● **What is expected**
Output exactly the lines that run from the start of the records to the line with "(628, 1046) none", counting both ends, and skip the pictures.

● **Material shown**
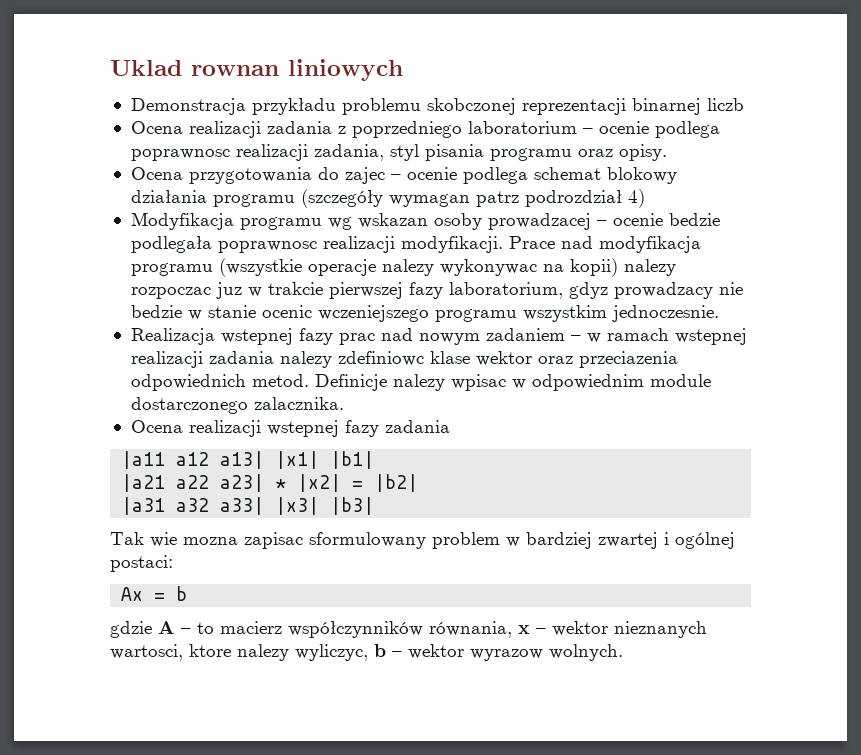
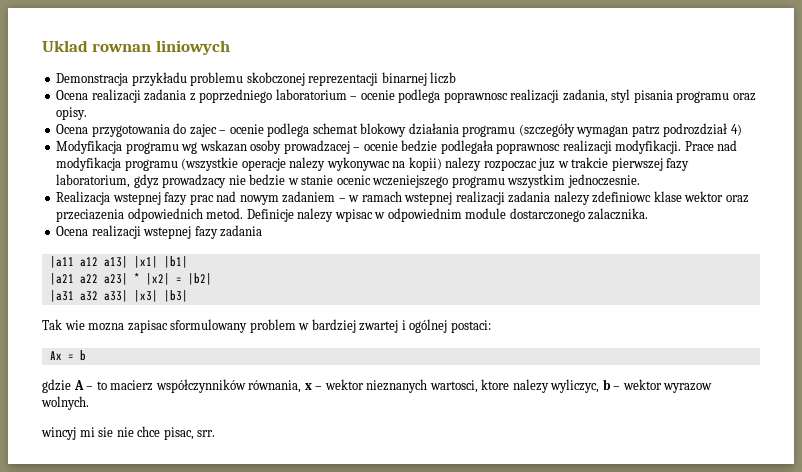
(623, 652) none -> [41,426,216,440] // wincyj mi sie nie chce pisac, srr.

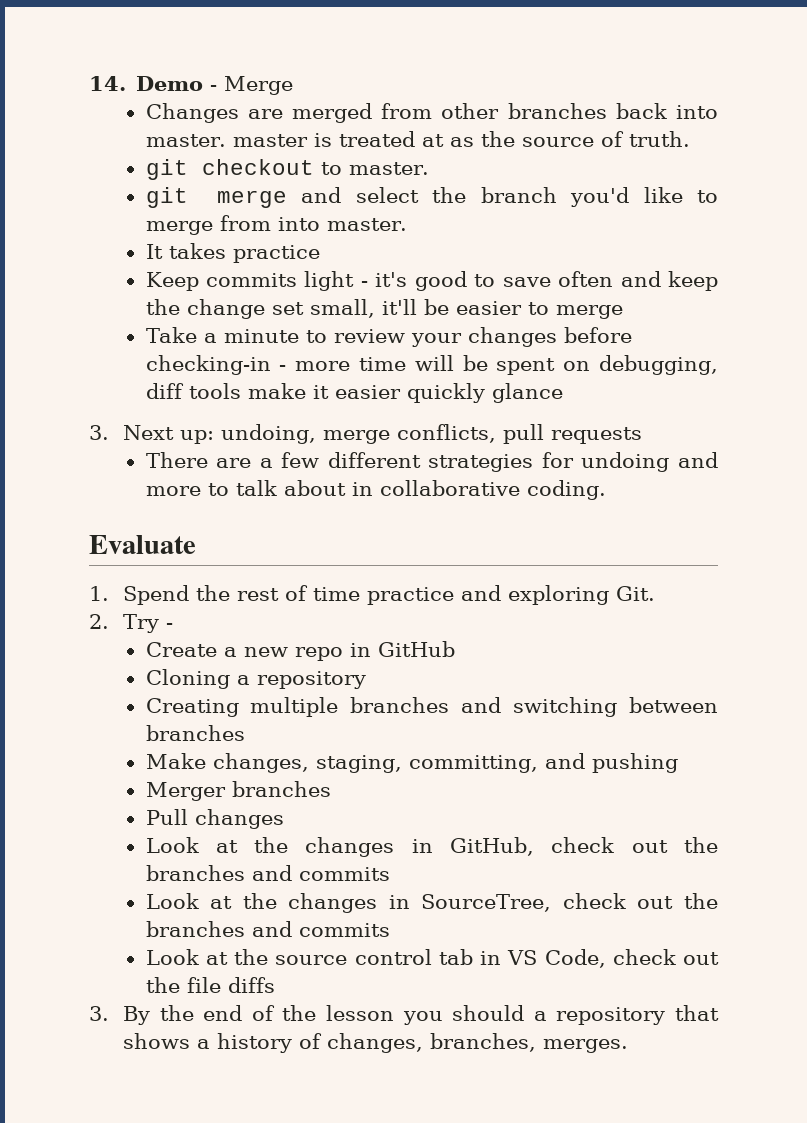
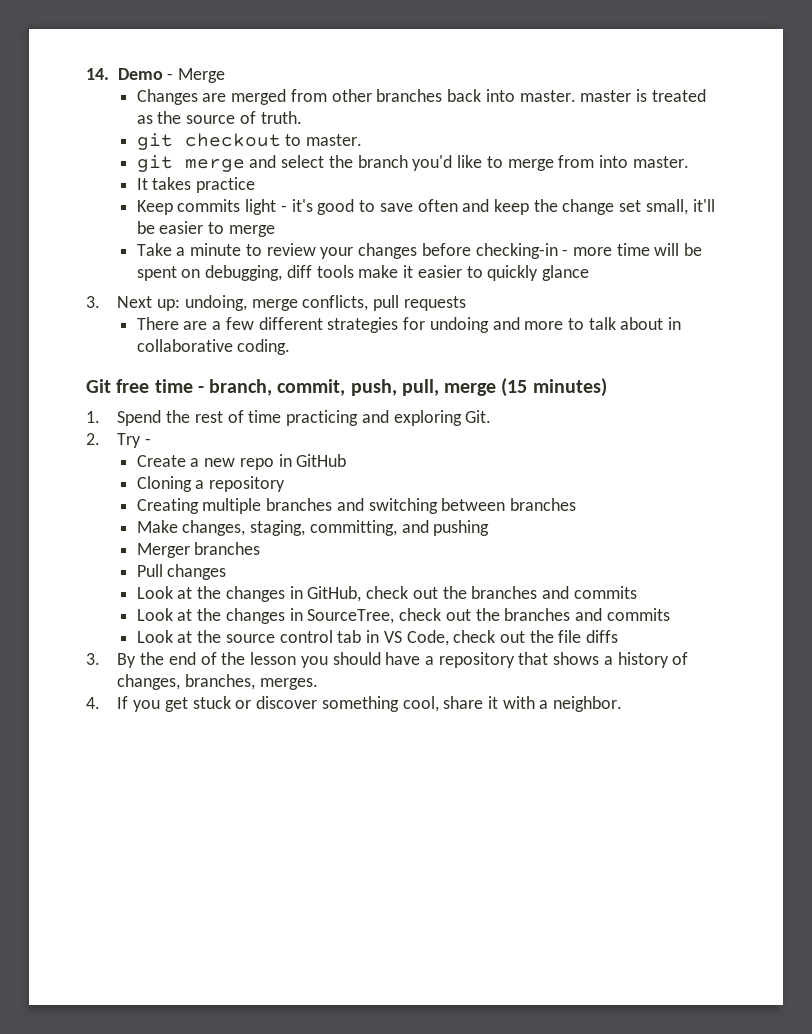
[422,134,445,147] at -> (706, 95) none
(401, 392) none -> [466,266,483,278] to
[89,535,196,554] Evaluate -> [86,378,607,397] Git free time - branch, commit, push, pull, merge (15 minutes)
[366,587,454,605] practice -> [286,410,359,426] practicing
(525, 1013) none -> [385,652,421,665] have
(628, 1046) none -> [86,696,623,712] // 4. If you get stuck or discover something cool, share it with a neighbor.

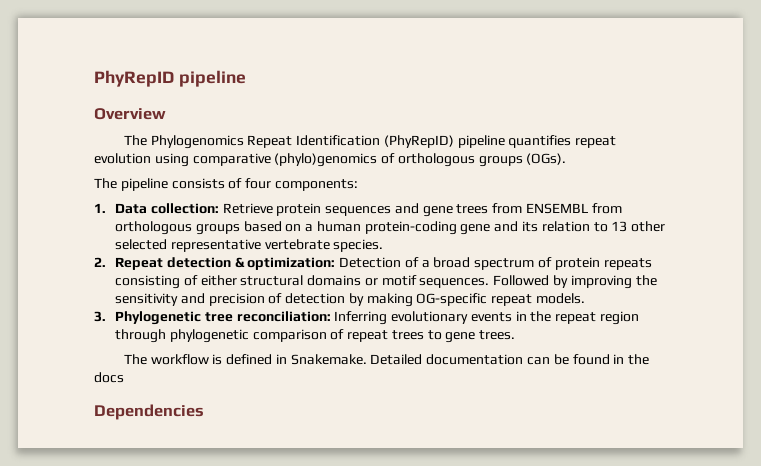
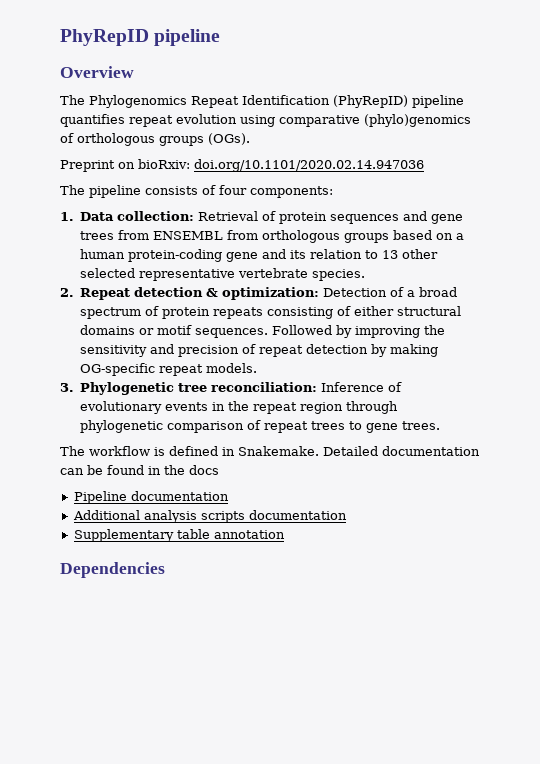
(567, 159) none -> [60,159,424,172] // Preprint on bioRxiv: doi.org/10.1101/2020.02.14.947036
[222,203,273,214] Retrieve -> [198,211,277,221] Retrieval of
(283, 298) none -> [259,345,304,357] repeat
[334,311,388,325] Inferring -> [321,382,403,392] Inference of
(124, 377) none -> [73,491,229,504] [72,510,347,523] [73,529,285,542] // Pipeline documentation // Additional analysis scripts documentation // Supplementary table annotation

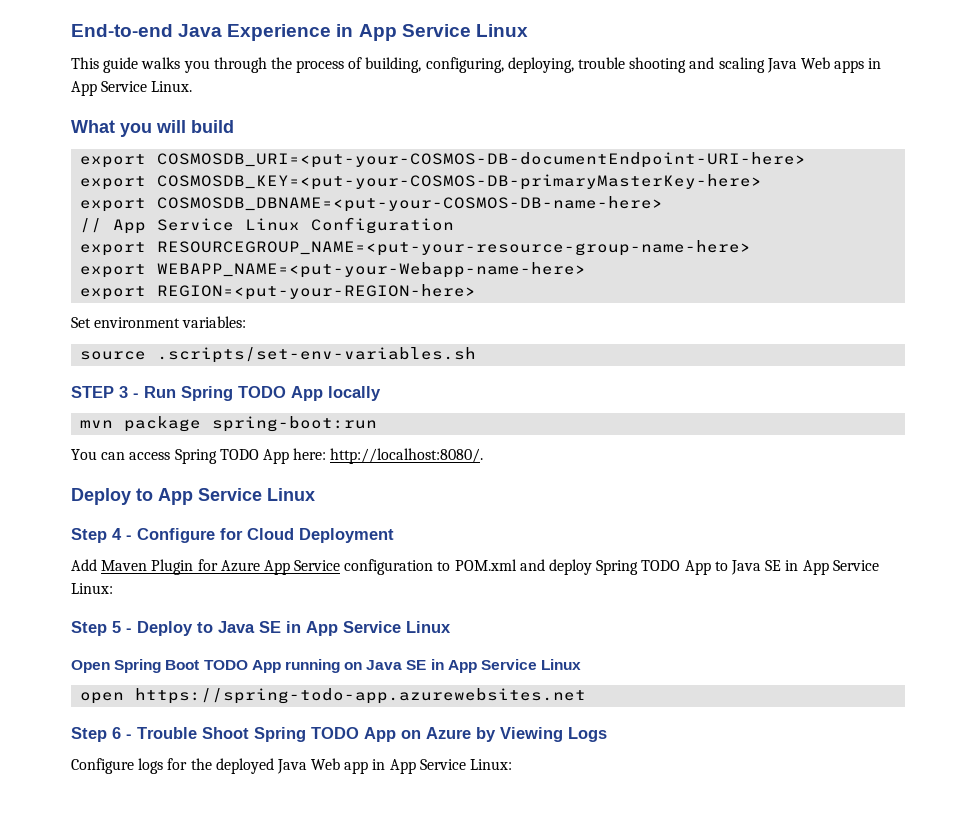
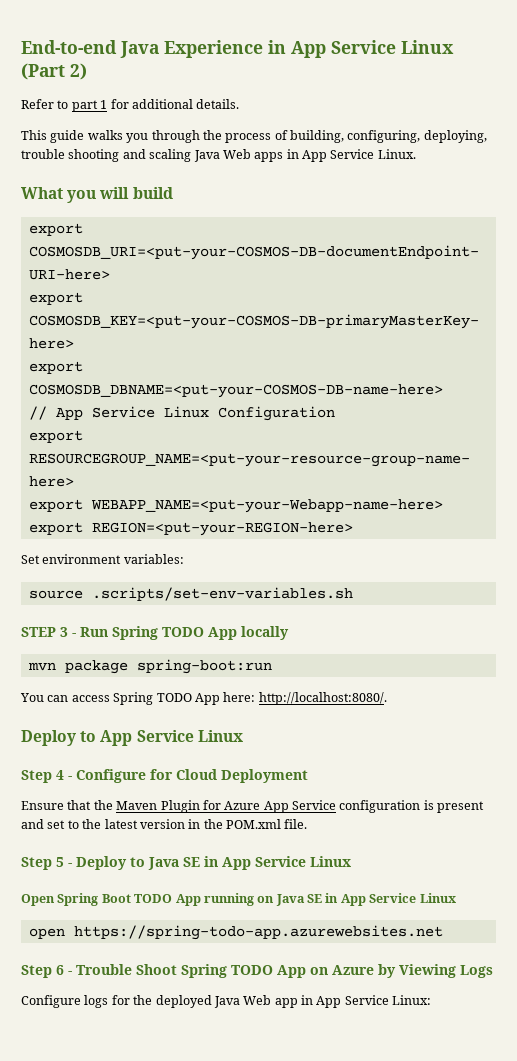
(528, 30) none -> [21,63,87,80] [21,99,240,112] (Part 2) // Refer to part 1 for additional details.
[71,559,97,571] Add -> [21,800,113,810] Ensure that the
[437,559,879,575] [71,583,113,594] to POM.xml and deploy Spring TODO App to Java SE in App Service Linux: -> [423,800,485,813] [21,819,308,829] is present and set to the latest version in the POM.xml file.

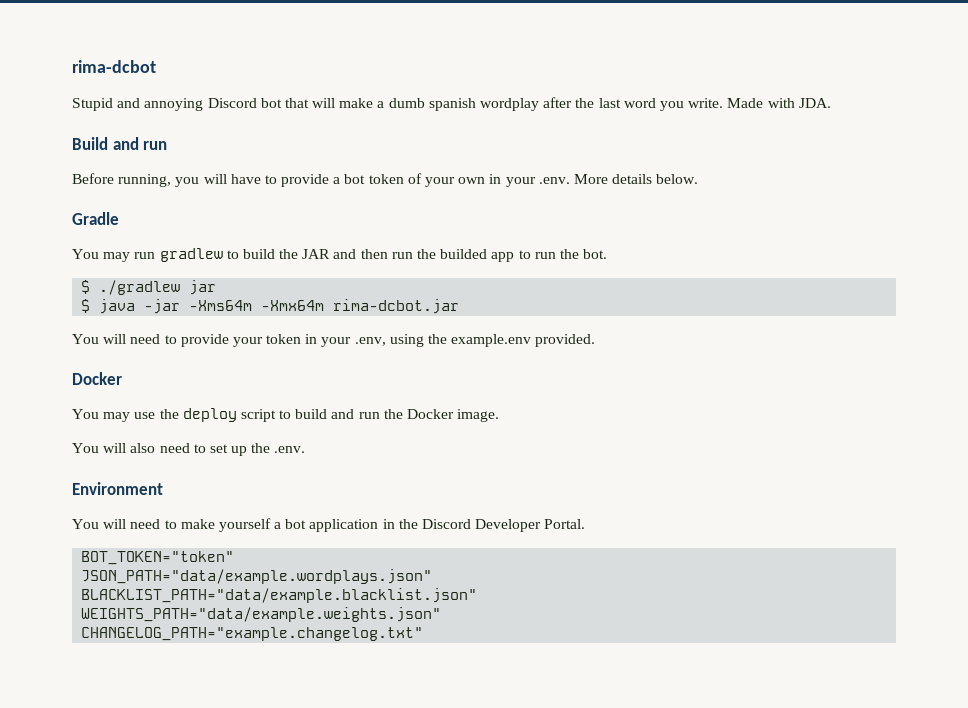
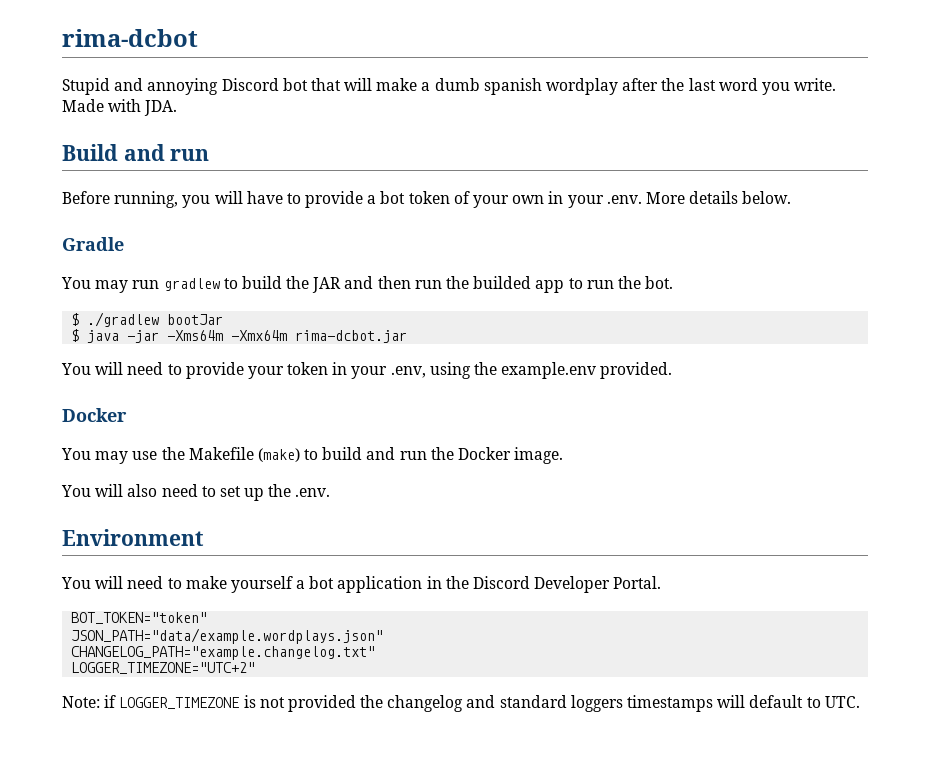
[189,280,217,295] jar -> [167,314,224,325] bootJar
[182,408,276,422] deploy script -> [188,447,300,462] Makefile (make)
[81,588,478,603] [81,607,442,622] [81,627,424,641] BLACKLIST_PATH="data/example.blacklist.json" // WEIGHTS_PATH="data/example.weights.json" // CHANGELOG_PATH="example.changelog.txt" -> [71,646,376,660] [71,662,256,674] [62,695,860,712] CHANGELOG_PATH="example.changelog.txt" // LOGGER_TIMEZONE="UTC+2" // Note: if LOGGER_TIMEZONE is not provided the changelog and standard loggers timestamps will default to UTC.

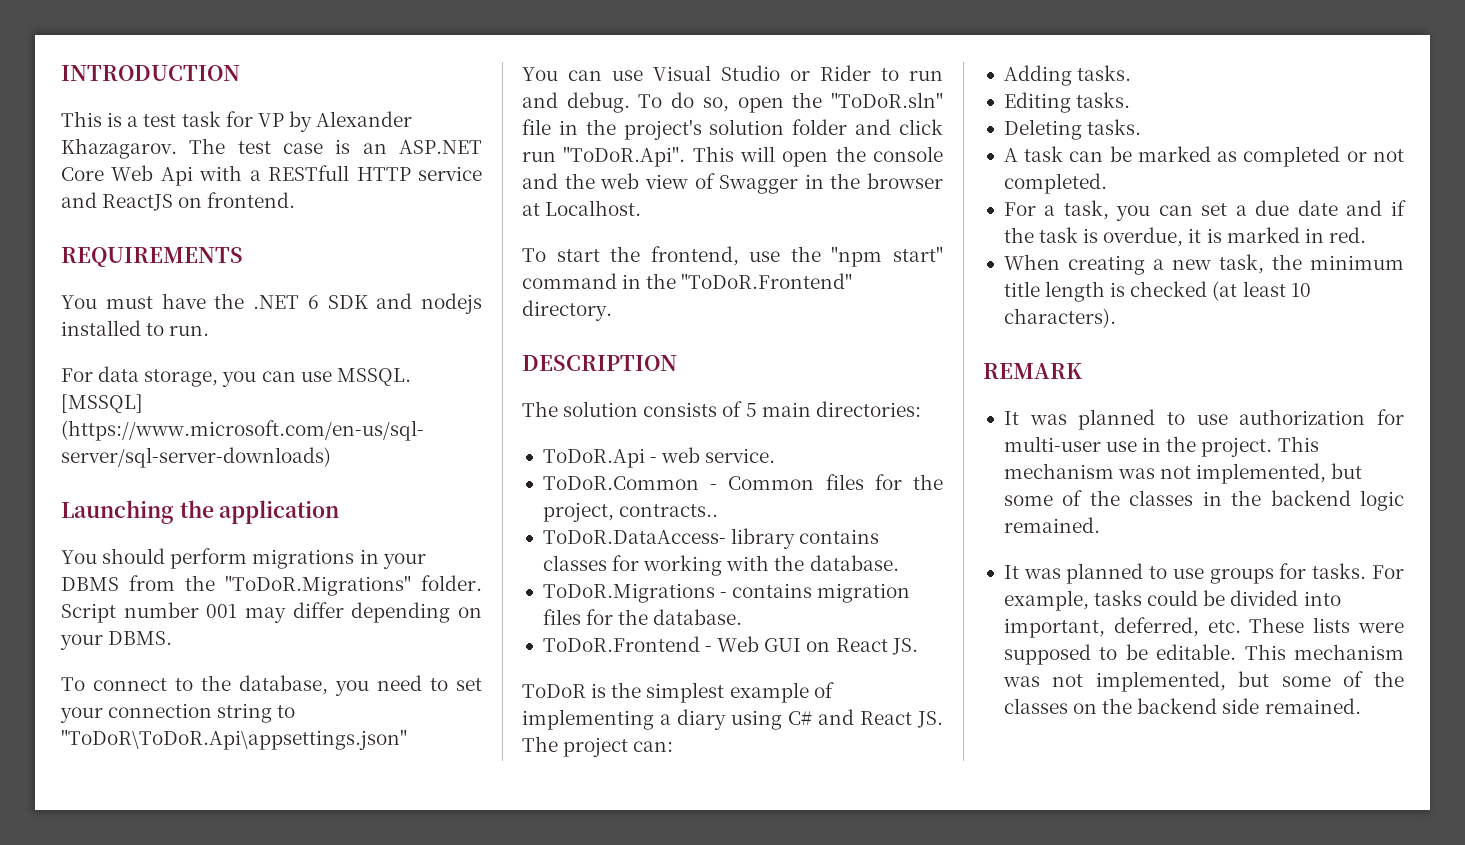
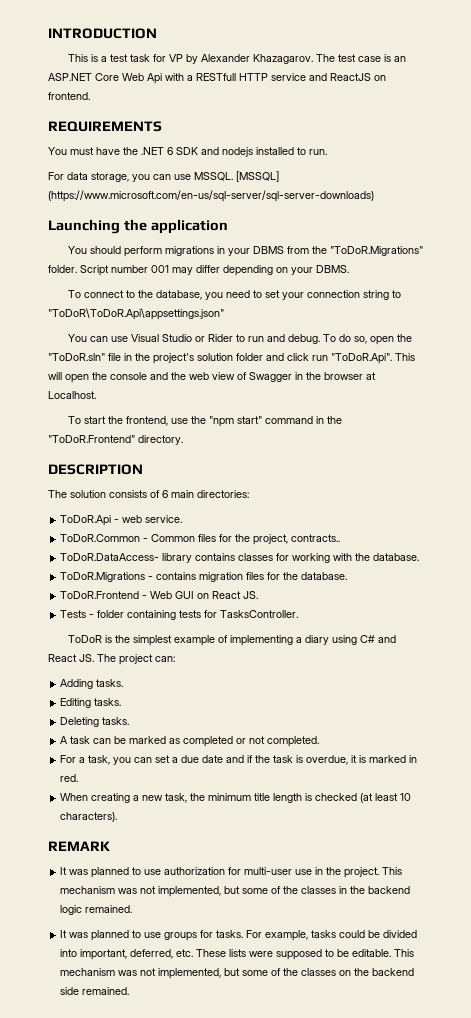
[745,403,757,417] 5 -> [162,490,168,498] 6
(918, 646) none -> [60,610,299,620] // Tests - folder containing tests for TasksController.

● **Solution**
(623, 652) none -> [41,426,216,440] // wincyj mi sie nie chce pisac, srr.

[422,134,445,147] at -> (706, 95) none
(401, 392) none -> [466,266,483,278] to
[89,535,196,554] Evaluate -> [86,378,607,397] Git free time - branch, commit, push, pull, merge (15 minutes)
[366,587,454,605] practice -> [286,410,359,426] practicing
(525, 1013) none -> [385,652,421,665] have
(628, 1046) none -> [86,696,623,712] // 4. If you get stuck or discover something cool, share it with a neighbor.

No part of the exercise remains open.